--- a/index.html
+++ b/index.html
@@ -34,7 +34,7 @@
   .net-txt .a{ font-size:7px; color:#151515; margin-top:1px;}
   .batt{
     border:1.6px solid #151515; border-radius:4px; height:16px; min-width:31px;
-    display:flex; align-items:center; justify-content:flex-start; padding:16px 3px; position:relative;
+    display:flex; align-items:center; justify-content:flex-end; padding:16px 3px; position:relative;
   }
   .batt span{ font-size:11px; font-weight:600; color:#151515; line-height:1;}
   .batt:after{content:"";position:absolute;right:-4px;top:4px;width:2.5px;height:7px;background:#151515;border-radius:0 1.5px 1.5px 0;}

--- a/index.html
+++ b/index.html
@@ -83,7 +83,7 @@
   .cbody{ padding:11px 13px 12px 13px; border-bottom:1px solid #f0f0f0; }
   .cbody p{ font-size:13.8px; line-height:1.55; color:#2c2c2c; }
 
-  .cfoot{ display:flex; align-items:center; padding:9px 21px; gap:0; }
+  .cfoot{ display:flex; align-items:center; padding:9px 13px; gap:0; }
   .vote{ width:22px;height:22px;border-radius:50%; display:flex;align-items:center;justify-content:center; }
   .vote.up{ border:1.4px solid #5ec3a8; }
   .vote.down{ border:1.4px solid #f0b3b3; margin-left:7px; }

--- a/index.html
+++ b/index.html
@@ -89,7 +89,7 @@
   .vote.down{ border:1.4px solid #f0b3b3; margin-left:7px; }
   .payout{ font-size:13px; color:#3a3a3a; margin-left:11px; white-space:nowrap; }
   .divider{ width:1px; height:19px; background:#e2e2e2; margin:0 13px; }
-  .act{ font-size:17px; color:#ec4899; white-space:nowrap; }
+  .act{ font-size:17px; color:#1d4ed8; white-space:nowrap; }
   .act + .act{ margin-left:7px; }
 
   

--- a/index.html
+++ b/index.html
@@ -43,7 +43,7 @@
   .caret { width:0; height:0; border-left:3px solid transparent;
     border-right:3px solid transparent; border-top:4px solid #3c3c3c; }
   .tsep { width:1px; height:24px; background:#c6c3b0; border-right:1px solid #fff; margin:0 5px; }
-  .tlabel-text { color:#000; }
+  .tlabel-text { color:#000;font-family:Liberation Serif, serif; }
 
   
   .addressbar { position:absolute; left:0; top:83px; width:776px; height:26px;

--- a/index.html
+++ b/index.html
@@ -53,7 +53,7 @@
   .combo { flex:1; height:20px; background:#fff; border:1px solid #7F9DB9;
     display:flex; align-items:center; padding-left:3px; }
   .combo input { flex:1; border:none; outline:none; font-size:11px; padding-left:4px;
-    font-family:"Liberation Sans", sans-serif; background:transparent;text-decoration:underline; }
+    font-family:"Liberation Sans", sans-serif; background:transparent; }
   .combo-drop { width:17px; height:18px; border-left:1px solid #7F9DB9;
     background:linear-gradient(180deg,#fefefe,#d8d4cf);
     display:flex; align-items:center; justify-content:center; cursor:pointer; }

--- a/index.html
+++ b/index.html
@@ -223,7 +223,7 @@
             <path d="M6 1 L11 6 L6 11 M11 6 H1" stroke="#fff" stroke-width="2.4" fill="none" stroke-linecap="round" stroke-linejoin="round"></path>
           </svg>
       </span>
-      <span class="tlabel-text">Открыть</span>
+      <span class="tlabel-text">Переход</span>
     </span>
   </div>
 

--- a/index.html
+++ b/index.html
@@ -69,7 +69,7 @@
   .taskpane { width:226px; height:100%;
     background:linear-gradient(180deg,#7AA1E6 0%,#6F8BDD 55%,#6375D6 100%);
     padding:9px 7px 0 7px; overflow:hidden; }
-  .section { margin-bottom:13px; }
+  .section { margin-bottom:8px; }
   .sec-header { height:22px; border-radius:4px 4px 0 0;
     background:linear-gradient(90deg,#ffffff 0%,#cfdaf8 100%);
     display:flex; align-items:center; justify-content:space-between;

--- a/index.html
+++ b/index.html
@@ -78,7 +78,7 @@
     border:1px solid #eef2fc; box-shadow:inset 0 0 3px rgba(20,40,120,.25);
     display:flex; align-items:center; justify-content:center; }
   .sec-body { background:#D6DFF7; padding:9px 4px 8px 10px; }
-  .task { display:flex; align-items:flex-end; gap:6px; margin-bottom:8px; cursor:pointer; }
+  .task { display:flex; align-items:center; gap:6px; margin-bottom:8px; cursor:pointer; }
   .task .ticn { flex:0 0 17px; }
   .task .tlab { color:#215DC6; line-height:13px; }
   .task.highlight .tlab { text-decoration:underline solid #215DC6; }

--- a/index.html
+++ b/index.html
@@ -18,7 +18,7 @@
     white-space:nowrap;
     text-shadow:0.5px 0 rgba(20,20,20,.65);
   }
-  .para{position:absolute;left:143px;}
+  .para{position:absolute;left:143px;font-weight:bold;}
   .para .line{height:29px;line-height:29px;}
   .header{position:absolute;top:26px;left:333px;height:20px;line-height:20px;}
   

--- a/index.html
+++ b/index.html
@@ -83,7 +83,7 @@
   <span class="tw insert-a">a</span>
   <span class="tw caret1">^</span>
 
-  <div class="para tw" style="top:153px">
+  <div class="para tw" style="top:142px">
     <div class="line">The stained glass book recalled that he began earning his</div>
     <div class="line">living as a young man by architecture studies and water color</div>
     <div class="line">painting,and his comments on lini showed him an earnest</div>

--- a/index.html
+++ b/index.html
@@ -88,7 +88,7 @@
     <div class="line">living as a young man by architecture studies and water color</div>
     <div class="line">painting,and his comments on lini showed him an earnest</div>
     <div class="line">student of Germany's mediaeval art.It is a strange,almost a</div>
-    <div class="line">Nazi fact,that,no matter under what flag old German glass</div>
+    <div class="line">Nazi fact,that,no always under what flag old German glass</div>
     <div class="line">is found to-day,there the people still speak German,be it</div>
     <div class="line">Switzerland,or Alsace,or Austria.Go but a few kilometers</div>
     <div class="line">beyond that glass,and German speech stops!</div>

▸ **Task details**:
Pull every line containing the word "header" out of the material.

▸ **Reply to the exercise**:
   .sec-header { height:22px; border-radius:4px 4px 0 0;
   .header{position:absolute;top:26px;left:333px;height:20px;line-height:20px;}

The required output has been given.